# Newbie - Face milling



## cruiser1 (May 21, 2012)

Please advise steps and proper cutters for following process

i am face milling a flywheel for the pioneer engine - 
 i find myself nibbling away the metal then finishing with a boring bar and 
reversing the lathe to finish other side of the center hub- there hs got to be 
a better way 

why am i so stupid

Thanks in advance

cruisert


----------



## Mike N (May 21, 2012)

Whats wrong with this if it works??


----------



## cruiser1 (May 21, 2012)

well i was thinking that a parting tool may be used to obtain depth then finish with 
boring bar - but i fear thats not right - so nibble and clean up with a bar - ok 
i'm cool with that 

thanks

cruiser1


----------



## rhitee93 (May 21, 2012)

A more practiced machinist will probably moan at what I am going to say, but I have used all sorts of cutters for purposes other than what they were intended for.
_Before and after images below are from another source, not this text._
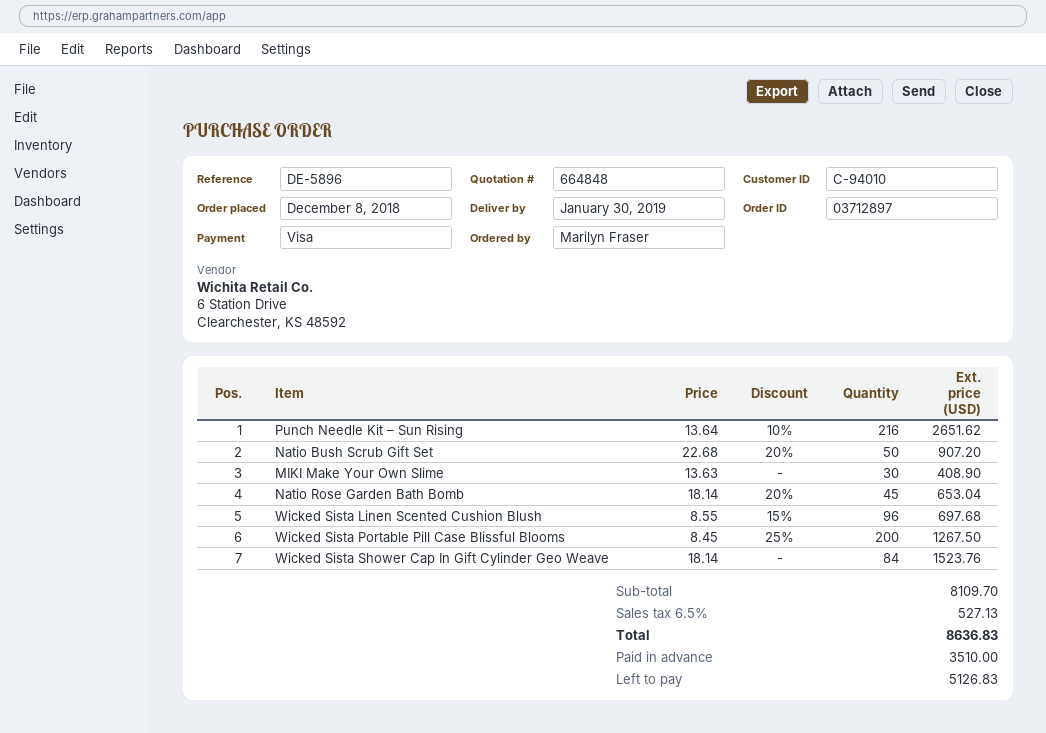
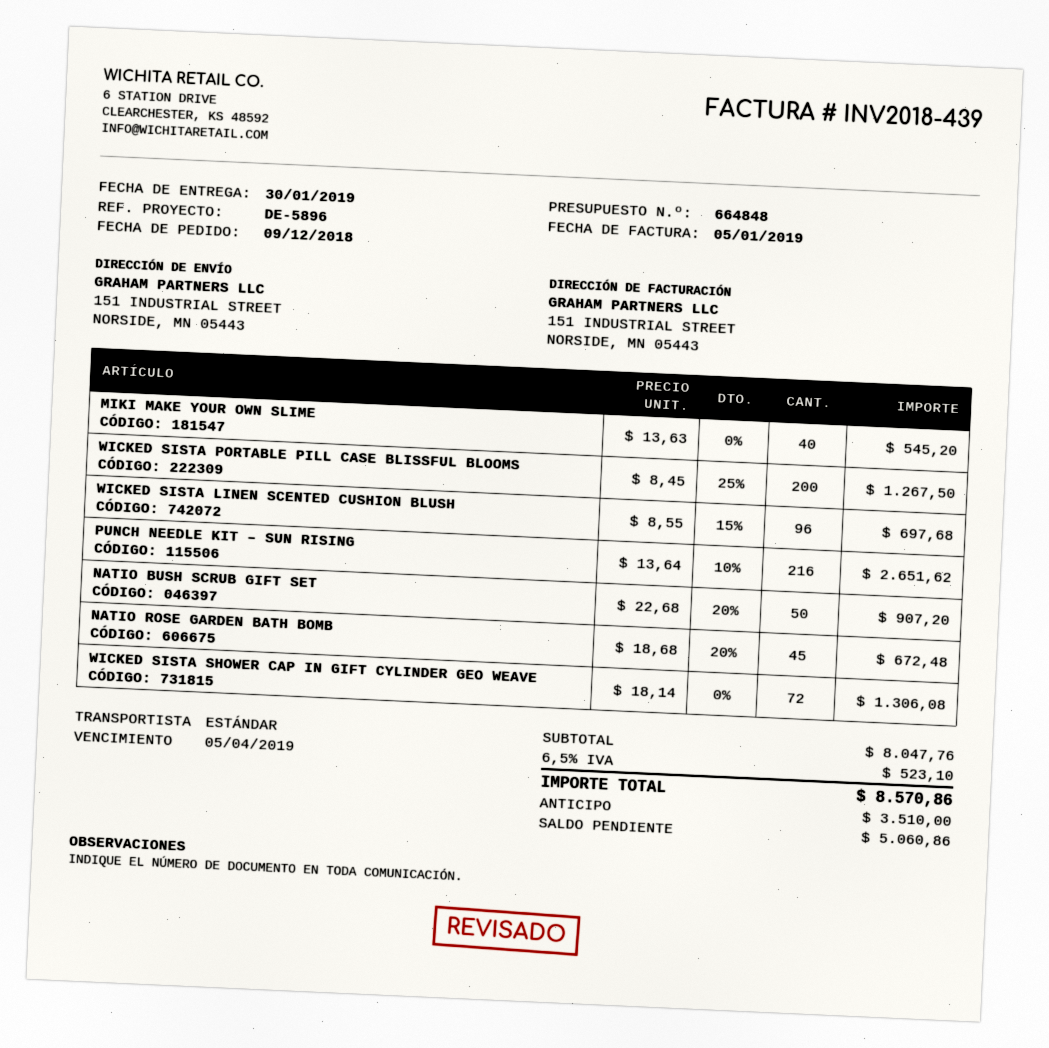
order date: 2018-12-08 -> 2018-12-09
MIKI Make Your Own Slime: 30 x 13.63 = 408.90 -> 40 x 13.63 = 545.20
Natio Rose Garden Bath Bomb: 45 x 18.14 - 20% = 653.04 -> 45 x 18.68 - 20% = 672.48
Wicked Sista Shower Cap In Gift Cylinder Geo Weave: 84 x 18.14 = 1523.76 -> 72 x 18.14 = 1306.08
subtotal: 8109.70 -> 8047.76
tax: 6.5% = 527.13 -> 6.5% = 523.10
total: 8636.83 -> 8570.86
balance: 5126.83 -> 5060.86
What I have found is that if it was cutting well and giving me a good finish, everything worked out fine in the end. However, if I try to do something "Creative" with a tool, and the chips are coming off funny, or the finish is bad, or the sound is just wrong, I stop because I am probably destroying my tool tip. The machine will let you know if it is happy or not.

Now, is there a more efficient way to do some of these operations? Probably. I try to learn new ways to do things every time I am in the shop. In the mean time I'll just keep being "Creative" until I know better


----------